Influenza has caused several tragic events in the first half of the twentieth century, killing an estimated 50 million people in the 18 months after the end of World War I (74). It can present diverse conditions, ranging from asymptomatic infections and various respiratory syndromes to fulminant primary viral pneumonia and secondary bacterial pneumonia, damaging all organs. Pulmonary CD8+ TRM cells reveal unique traits during influenza infection. CD8+ TRM cells are recruited through chemokine (C-X-C motif) receptor 6/chemokine (C-X-C motif) ligand 16 CXCR6/CXCL16 from the lungs to the airway to realize ectopic denfence (17). Interestingly, pulmonary virus-induced CD8+ TRM cells can retrogradly migrate from the lungs to medLNs, providing long-term regional memory and recording previous antigen experience to provide protection during secondary virus attack (75).

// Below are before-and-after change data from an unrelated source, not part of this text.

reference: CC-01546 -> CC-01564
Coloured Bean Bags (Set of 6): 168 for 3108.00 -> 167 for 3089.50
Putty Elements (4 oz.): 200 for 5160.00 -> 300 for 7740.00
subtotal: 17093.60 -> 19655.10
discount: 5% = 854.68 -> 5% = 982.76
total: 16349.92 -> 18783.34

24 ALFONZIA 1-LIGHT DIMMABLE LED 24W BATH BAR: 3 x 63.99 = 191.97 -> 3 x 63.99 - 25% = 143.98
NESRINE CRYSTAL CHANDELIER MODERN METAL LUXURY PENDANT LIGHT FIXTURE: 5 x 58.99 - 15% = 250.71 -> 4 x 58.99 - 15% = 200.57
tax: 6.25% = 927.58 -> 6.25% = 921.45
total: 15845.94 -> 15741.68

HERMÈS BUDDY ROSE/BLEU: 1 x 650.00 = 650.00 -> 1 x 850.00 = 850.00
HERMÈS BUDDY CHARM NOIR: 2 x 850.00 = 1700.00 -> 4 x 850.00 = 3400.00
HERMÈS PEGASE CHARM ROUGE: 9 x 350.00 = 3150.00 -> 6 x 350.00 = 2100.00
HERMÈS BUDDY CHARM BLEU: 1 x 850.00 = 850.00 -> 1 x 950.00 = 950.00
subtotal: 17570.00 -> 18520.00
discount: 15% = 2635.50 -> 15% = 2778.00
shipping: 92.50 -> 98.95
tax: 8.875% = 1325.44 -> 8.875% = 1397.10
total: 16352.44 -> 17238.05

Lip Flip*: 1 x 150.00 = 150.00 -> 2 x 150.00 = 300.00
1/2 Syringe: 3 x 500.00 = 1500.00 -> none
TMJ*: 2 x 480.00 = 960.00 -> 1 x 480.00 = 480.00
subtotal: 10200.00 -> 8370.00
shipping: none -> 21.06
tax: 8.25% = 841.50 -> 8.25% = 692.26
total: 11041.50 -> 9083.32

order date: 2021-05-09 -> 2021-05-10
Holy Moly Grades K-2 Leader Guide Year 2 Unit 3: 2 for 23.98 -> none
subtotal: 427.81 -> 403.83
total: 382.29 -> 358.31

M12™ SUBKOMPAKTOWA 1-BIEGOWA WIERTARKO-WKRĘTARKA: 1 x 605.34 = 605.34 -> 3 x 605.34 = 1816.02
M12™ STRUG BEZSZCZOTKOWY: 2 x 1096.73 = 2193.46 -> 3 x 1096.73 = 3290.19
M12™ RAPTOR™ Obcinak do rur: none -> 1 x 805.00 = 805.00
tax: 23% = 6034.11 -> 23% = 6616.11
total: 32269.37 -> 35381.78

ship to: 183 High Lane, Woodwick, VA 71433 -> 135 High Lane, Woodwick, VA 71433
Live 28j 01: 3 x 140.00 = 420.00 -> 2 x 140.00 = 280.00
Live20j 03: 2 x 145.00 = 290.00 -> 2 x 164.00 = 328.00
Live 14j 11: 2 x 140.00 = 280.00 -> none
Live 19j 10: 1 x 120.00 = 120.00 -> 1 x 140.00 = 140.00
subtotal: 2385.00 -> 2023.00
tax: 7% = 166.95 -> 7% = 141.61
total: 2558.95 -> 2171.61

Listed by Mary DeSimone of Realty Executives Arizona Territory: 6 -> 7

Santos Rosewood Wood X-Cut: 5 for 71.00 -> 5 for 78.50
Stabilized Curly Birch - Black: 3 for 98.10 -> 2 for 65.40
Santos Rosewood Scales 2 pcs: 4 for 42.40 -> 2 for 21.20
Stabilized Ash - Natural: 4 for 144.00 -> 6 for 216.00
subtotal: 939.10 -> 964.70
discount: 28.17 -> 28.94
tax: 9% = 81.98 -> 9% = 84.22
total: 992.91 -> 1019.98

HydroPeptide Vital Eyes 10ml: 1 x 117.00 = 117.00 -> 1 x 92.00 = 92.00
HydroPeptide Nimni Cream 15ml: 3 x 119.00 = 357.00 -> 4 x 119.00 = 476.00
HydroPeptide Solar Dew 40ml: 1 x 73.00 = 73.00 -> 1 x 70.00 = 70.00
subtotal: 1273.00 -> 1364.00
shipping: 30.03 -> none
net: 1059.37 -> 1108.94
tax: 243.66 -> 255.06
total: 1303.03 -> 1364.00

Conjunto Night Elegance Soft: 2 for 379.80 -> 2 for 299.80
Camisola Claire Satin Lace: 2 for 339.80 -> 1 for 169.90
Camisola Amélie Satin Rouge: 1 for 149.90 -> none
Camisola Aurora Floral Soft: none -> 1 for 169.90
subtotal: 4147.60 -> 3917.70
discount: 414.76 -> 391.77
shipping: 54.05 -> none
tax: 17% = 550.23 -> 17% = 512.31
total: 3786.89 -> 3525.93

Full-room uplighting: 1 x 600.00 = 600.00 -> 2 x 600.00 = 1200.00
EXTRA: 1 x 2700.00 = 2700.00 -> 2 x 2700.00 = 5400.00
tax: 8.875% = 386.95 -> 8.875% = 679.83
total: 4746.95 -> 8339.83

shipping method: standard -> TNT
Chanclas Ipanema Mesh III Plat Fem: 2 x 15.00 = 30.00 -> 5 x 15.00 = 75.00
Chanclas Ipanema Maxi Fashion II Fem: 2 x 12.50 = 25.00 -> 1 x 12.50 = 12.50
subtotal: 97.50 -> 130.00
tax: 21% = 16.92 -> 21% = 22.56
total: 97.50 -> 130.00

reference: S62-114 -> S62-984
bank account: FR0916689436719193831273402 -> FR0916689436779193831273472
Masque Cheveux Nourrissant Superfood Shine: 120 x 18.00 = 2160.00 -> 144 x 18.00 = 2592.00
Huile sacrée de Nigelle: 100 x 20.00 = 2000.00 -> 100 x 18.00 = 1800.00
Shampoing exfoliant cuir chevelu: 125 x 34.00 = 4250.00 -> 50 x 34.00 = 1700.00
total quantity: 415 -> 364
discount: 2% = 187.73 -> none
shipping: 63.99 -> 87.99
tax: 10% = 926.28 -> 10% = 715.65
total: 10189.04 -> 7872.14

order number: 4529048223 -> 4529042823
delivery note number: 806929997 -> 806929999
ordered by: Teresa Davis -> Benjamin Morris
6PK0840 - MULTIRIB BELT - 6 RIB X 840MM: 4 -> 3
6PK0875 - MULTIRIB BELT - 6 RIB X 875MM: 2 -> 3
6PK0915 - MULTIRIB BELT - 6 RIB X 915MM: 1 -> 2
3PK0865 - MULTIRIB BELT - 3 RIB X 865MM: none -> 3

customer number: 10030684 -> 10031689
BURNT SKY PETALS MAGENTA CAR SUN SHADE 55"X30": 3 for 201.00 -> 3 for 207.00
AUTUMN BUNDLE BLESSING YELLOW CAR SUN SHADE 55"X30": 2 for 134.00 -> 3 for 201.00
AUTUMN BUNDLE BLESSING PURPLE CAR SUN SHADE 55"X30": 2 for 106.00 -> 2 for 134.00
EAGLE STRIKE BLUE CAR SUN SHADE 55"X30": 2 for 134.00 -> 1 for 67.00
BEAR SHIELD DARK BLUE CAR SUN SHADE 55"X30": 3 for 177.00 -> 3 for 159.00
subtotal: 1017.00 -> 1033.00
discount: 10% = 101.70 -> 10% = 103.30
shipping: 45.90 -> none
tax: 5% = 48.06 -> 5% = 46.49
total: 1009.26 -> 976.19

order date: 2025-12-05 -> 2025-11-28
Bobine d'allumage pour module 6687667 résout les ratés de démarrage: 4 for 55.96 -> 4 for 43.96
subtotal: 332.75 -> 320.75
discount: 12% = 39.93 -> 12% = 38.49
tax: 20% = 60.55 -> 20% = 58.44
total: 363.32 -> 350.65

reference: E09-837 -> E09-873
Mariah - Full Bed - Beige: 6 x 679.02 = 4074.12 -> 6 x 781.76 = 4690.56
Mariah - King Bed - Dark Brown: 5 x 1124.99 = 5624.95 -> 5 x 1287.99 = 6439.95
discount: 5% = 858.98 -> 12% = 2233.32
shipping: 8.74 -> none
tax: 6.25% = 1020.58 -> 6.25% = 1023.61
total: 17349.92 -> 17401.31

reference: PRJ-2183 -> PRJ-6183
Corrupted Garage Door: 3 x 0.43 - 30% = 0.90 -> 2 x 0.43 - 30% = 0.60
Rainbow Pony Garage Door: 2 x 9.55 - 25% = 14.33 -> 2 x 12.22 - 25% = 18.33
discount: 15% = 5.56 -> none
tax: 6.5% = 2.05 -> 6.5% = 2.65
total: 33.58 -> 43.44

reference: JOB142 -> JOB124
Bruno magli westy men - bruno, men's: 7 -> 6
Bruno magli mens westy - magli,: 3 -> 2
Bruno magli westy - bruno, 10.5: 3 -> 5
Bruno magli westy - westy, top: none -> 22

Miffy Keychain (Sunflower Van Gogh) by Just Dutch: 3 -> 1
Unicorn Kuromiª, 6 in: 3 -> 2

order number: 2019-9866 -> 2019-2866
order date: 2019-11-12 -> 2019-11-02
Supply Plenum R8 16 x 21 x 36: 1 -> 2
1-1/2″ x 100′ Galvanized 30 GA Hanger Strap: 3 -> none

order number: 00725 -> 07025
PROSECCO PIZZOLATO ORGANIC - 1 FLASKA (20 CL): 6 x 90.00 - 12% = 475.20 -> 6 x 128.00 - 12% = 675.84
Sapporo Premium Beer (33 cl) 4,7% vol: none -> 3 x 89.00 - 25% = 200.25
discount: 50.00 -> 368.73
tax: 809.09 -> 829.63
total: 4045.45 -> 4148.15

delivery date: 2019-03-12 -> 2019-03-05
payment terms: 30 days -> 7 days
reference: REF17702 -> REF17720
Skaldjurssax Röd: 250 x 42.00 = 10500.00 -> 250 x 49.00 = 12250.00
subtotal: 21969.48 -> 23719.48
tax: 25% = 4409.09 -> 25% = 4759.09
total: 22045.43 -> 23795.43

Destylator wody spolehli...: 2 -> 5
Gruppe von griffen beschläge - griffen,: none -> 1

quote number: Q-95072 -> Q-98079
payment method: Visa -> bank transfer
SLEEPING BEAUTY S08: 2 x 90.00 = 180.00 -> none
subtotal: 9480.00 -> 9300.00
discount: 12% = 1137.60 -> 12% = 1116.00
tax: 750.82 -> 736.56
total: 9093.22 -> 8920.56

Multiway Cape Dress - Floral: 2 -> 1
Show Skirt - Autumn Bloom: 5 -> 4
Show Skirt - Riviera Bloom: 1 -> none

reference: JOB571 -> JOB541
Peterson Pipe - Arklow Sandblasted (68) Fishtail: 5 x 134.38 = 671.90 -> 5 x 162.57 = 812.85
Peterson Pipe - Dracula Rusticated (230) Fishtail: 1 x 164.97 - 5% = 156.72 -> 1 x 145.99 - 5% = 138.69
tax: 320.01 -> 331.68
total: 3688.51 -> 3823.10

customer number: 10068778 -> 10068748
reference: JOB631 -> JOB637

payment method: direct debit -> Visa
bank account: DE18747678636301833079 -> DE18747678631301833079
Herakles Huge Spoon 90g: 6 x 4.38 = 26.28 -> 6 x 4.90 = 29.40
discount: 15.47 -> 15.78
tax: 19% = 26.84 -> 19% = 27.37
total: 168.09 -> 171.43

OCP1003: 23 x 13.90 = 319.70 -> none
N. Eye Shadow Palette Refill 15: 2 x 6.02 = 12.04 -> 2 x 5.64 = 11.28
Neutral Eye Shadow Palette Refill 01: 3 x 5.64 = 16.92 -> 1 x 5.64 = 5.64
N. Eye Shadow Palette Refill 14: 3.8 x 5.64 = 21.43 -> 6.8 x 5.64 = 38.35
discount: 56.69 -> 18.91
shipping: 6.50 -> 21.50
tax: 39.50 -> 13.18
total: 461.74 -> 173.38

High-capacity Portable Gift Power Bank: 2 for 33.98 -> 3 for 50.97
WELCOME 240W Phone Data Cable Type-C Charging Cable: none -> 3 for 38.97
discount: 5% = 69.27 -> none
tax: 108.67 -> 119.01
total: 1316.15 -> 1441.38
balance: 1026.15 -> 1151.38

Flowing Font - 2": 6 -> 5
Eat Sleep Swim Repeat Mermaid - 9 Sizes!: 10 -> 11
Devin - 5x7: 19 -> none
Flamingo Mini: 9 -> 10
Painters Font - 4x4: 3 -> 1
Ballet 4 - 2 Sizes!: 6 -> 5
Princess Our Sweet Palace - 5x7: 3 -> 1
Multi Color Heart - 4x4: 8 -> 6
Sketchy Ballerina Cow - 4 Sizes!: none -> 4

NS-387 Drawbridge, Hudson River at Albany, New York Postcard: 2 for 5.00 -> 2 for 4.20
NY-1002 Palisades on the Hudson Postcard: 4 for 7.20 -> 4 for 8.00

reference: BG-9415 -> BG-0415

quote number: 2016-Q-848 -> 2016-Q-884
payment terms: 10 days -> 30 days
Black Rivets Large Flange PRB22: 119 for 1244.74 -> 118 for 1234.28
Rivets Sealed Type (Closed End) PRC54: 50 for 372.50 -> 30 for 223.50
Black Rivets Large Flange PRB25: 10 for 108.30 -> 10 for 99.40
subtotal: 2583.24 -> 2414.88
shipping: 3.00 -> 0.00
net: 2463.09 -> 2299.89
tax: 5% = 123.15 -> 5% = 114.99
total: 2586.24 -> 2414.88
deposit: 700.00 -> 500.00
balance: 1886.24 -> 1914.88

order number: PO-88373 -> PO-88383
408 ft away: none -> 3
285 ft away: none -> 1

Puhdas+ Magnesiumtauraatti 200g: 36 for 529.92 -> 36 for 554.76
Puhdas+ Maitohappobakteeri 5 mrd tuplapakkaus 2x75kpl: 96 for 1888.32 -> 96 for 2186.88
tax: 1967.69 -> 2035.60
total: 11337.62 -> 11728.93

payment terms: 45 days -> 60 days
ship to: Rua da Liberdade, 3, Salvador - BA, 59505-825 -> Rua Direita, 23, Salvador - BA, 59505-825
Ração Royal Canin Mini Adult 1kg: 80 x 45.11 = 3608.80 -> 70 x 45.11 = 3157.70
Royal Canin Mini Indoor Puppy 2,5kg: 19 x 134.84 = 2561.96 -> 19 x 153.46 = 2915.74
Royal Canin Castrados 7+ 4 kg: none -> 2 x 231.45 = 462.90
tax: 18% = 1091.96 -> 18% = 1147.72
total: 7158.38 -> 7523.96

In the medLNs, accumulation of conventional dendritic cells strengthens T cell initiation during the primary infection and the protective heterosubtypic immunity responses of the CD8+ TRM cells (76). Pulmonary TRM cells deposit bronchial-associated lymphoid tissue in the lung parenchyma and provide cross-immune protection against different influenza virus strains (25). Paik et al. (76) demonstrated that mice infected with H3N2 for 3 subsequent weeks could defend against H1N1. These mice displayed decreased virus load and relieved weight loss compared with previously uninfected heterologous mice, suggesting the protective effect of CD8+ TRM cells on influenza. Moreover, the use of FTY720 did not impair the heterologous protection, indicating that the protection is independent of the peripheral circulation and may be mediated by secreting TNF-α and IFN-γ (77). CD4+ TRM cells also mediate remarkable protection. After influenza infection, CD4+ TRM cells isolated from the lungs of mice have been shown to mediate enhanced viral clearance and survival during fatal influenza infections (34, 78).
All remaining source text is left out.